There were still the pulp fiction magazines publishing early SF and weird tales and adventure and detective stories, The Shadows circulation was high enough for it to afford to keep on publishing twice a month.

9LamontCranston
Feb 3, 2014, 8:19 am

I mentioned Leiber.

10BruceCoulson
Feb 3, 2014, 11:53 am

William Hope Hodgson, Arthur Machen, Robert W. Chambers.

11Cecrow
Edited: Feb 3, 2014, 12:06 pm

A large number of classics I think count as fantasy (if not at the time written): numerous examples from Greek mythology; Homer's story of the fall of Troy; Beowulf; many examples from Shakespeare; Milton's Paradise Lost and Thomas More's Utopia. Then we get to King Arthur, Robin Hood, Dante's Inferno, Faust, Gulliver's Travels ...

Did anyone mention The Once and Future King?

12cosmicdolphin
Feb 4, 2014, 8:56 pm

Take a look at the Ballantine Adult Fantasy Series that Lin Carter edited during the 1970s, there's a chunk of early stuff there.

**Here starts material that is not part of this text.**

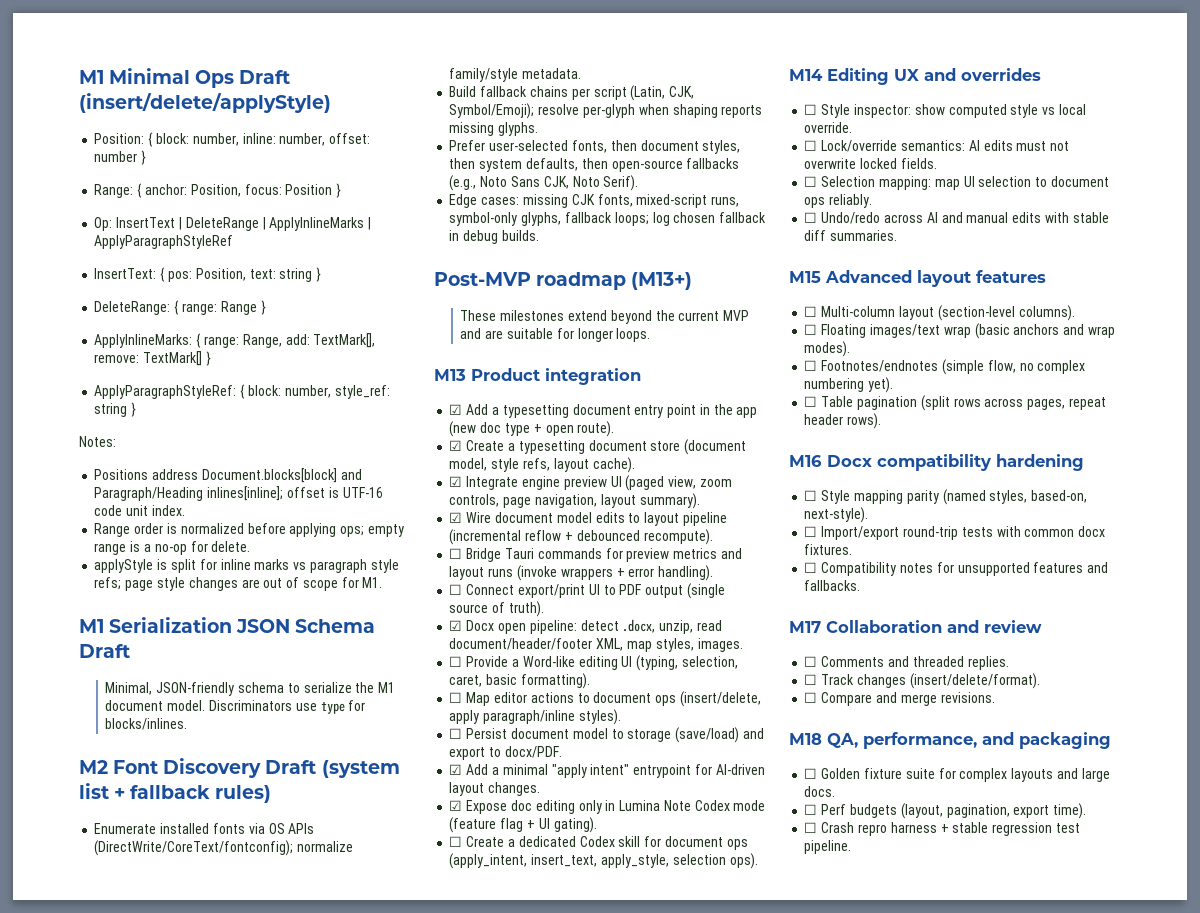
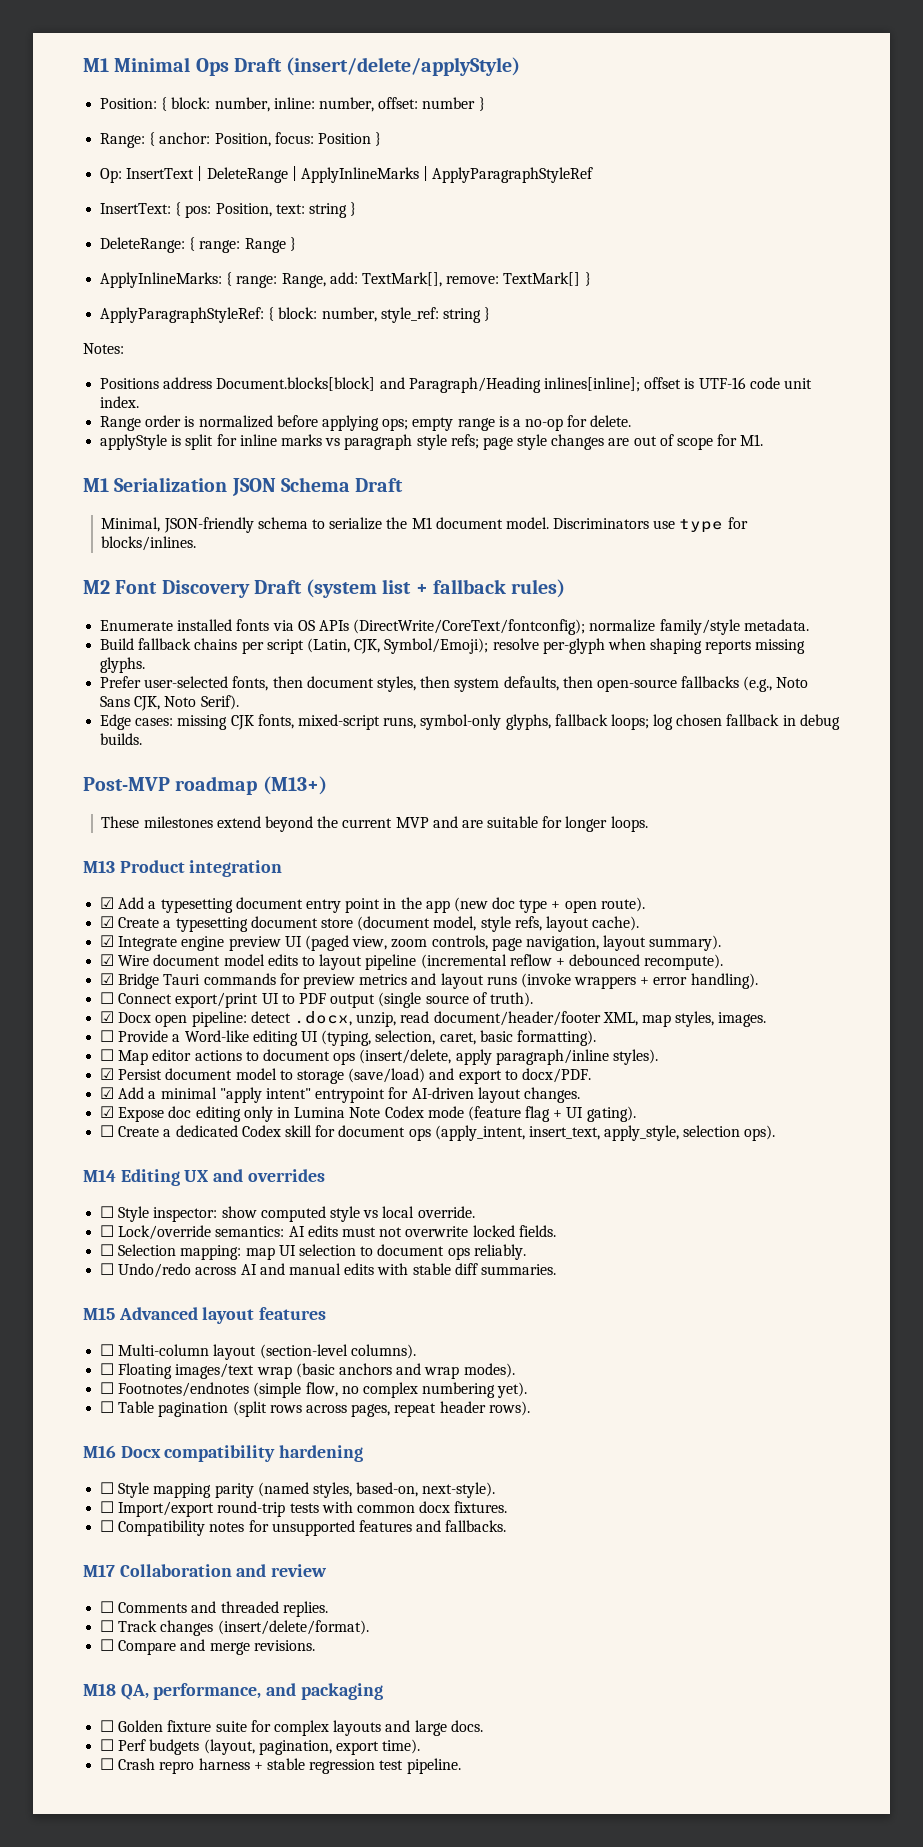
- ☐ Bridge Tauri commands for preview metrics and layout runs (invoke wrappers + error handling).
+ ☑ Bridge Tauri commands for preview metrics and layout runs (invoke wrappers + error handling).
- ☐ Persist document model to storage (save/load) and export to docx/PDF.
+ ☑ Persist document model to storage (save/load) and export to docx/PDF.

Don't forget George MacDonald in the 19th century with books like 'Lilith' and 'Phantastes' (both republished as Ballantine Adult), and the Hannes Bok fantasies (also reissued through Ballantine)

13cremorn
Edited: Feb 5, 2014, 4:30 am

>5 AndreaKHost: yes, I think Nesbit is a proper forerunner

Someone gave me Lord Dunsany - 1933 Curse of the Wise Woman but its perhaps more properly occult? I didn't read it.
Lists like these sail close to genre storms.
I also didn't read Spenser's Faerie Queene which was handed to me as the "first" fantasy novel.

14cosmicdolphin
Feb 6, 2014, 7:16 am

As a slight Aside , there was a great BBC TV version of The Phoenix and the Carpet by E Nesbit broadcast back in 1976/1977. A very magical production if you ever get the chance to see it. Annoyingly only the later BBC version from the 90s is available on DVD.

15Cecrow
Feb 6, 2014, 10:29 am

I remember the 76/77 version, didn't know it was BBC though - thanks.

16Marissa_Doyle
Feb 6, 2014, 4:13 pm

There's also Evangeline Walton's retelling of the four branches of the Mabinogion.

17Crypto-Willobie
Nov 16, 2014, 9:27 am

Long discussion thread with many pre-Tolkien fantasy suggestions:
http://www.sffchronicles.com/threads/43819/

18rshart3
Nov 16, 2014, 9:28 pm

Somehow I missed this thread before.
No one mentioned Abraham Merritt, writing fantasy, SF, science fantasy, occult fiction from the late teens through the early '30s. Classic (& good) pulp like - hmm, I can't get links to work - The Moon Pool, The Face in the Abyss, and Burn Witch Burn (totally different than the movie, and better).